I pulled a chair in to the sun peeking from behind the eave of the lube shop. Its rays bathing us, the newspaper sat on my thighs, warming me, as I began to leaf its pages. Life riding a bike, the familiar routine quickly returned to my fingers. This relic of script did not reflect in my eyes, it had no screen with smudges and no arrow to scroll with. The headlines were the same as on my iPhone, but somehow they translated differently. Instead of scrolling through articles at a sonic rate, I gravitated to the headlines, giving them each an opportunity to speak. Stories that would have been lost in a haze of sleepy eyes and clicks were now alive in my hands at a carwash under a magnificent rays in the aroma of escaping fuel. It was perfect. I learned about a 21 year old girl who had struggled with a rare Pediatric disorder that took her ability to all but breath. It followed her family embracing her as she fell to its grip as they removed her from the ventilator. She stayed alive longer than any doctor could have imagined. The family slept by her side, read to her, embraced her, painted her toes and brought in her favorite Dachshund to sleep at her feet. I cried. Tears fell like stones onto my new friend in my lap, a friend I had ignored for something sexier, faster, easier to put away. I would not have stopped to read this article had I seen it on my phone.

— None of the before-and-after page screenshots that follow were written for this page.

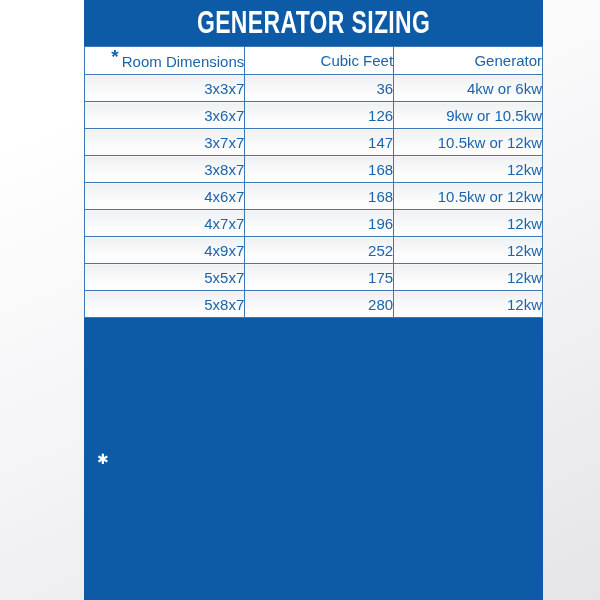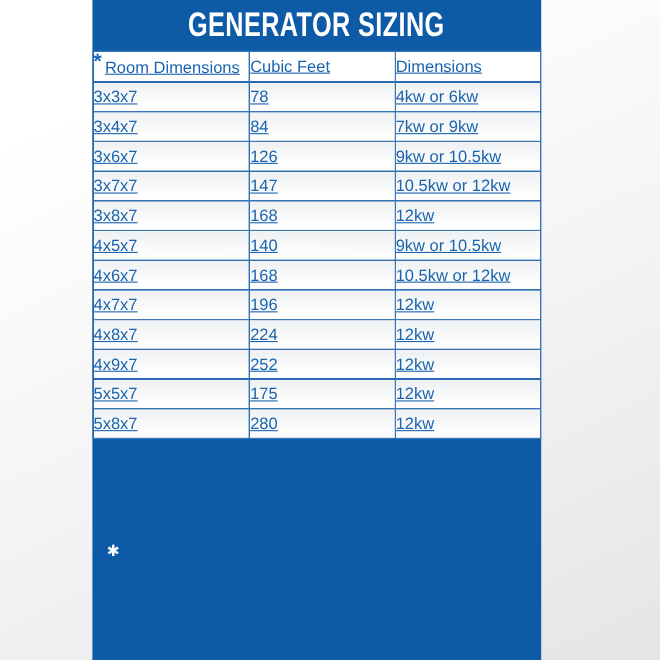--- a/index.html
+++ b/index.html
@@ -20,7 +20,7 @@
   .panel{
     position:absolute;
     left:84px; top:0;
-    width:408px; height:600px;
+    width:459px; height:600px;
     background:var(--panel-blue);
     display:flex;
     flex-direction:column;

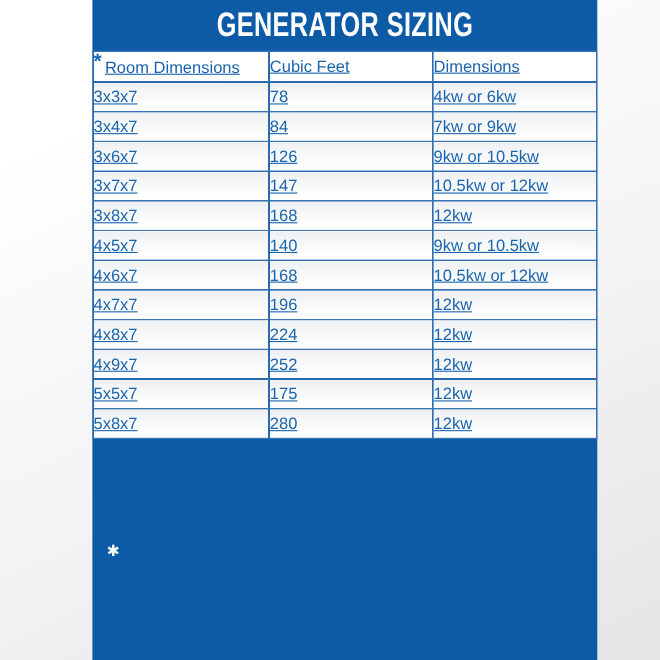--- a/index.html
+++ b/index.html
@@ -53,13 +53,12 @@
   table.sizing col.c3{width:32.5%;}
   table.sizing th, table.sizing td{
     border:1.5px solid var(--grid-blue);
-    text-align:left;
+    text-align:right;
     vertical-align:middle;
     color:var(--cell-text);
     font-size:15px;
     overflow:hidden;
     white-space:nowrap;
-    text-decoration:underline;
   }
   table.sizing thead tr{height:28px;}
   table.sizing thead th{

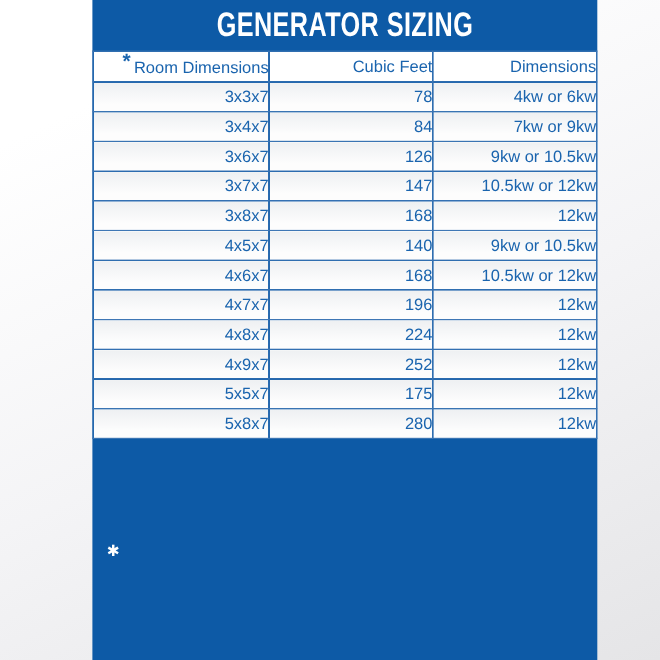--- a/index.html
+++ b/index.html
@@ -112,7 +112,7 @@
           <span class="hdr-asterisk">*</span><span>Room Dimensions</span>
         </th>
         <th>Cubic Feet</th>
-        <th>Dimensions</th>
+        <th>Generator</th>
       </tr>
     </thead>
     <tbody>

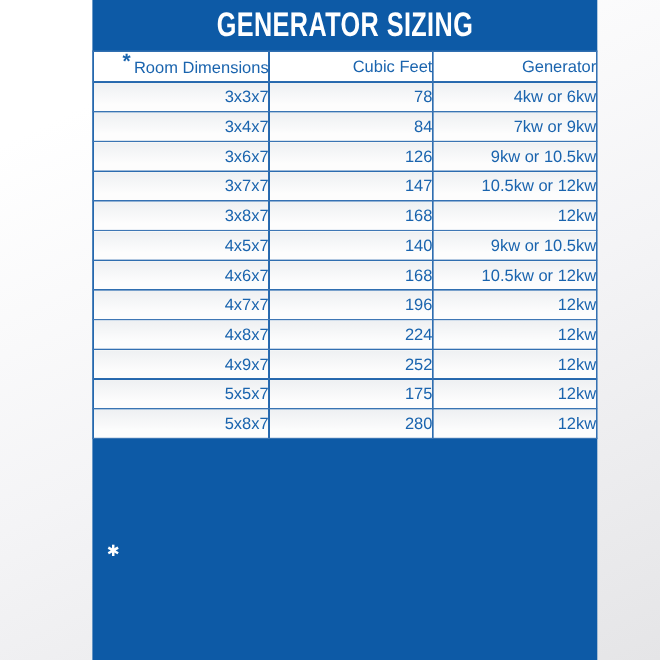--- a/index.html
+++ b/index.html
@@ -118,7 +118,7 @@
     <tbody>
         <tr>
           <td>3x3x7</td>
-          <td>78</td>
+          <td>36</td>
           <td>4kw or 6kw</td>
         </tr>
         <tr>

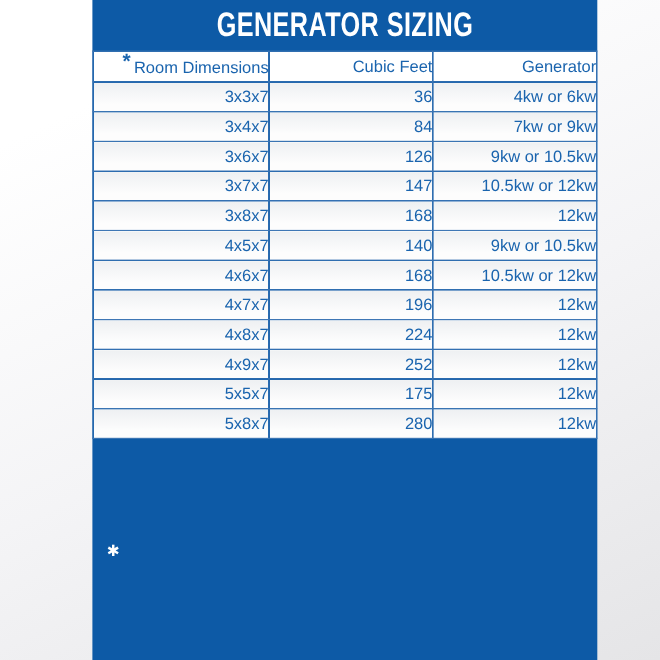--- a/index.html
+++ b/index.html
@@ -122,11 +122,6 @@
           <td>4kw or 6kw</td>
         </tr>
         <tr>
-          <td>3x4x7</td>
-          <td>84</td>
-          <td>7kw or 9kw</td>
-        </tr>
-        <tr>
           <td>3x6x7</td>
           <td>126</td>
           <td>9kw or 10.5kw</td>

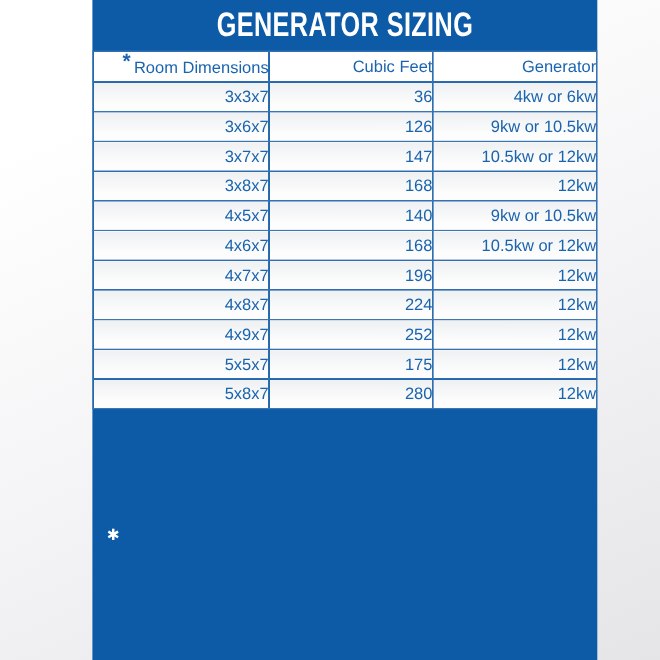--- a/index.html
+++ b/index.html
@@ -137,11 +137,6 @@
           <td>12kw</td>
         </tr>
         <tr>
-          <td>4x5x7</td>
-          <td>140</td>
-          <td>9kw or 10.5kw</td>
-        </tr>
-        <tr>
           <td>4x6x7</td>
           <td>168</td>
           <td>10.5kw or 12kw</td>

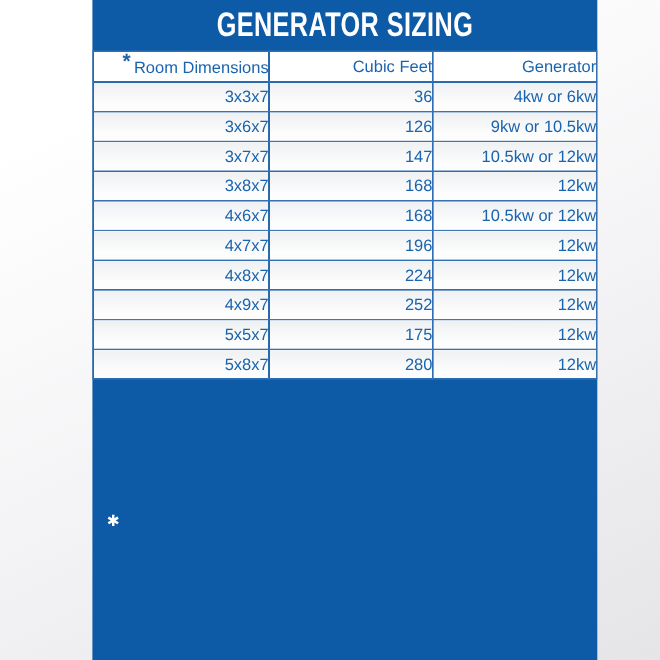--- a/index.html
+++ b/index.html
@@ -147,11 +147,6 @@
           <td>12kw</td>
         </tr>
         <tr>
-          <td>4x8x7</td>
-          <td>224</td>
-          <td>12kw</td>
-        </tr>
-        <tr>
           <td>4x9x7</td>
           <td>252</td>
           <td>12kw</td>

Next were the Obituaries. With PMS in high gear and stained cheeks I found this to be the appropriate transition. I learned about a man who died at the age of 62. It did not say much about his life or how he passed, but that he was loved. He married his sweetheart at the age of 24 and moved to California from Idaho. I found myself wanting to know more about him. I read every section of the paper that day, every article, and I cared about what I read.
Why did it take the severing of a digital lifeline for me to be reminded that reading a newspaper can affect your entire day? We know the art of the newspaper is being lost to technological advancements, we see it everywhere in the headlines, it’s a new day and we must change with the “times”. How ironic is it that the name of the newspaper is also its demise.
The man in the blue collared shirt and rag in his pocket whistled into the air announcing my car was ready. I stood, collecting and arranging my friend into an organized stack. Although my fingers were darker, my heart was lighter, I looked down at her texture and print and laid her on the chair, to wait for a life that will change for a moment, because she was there.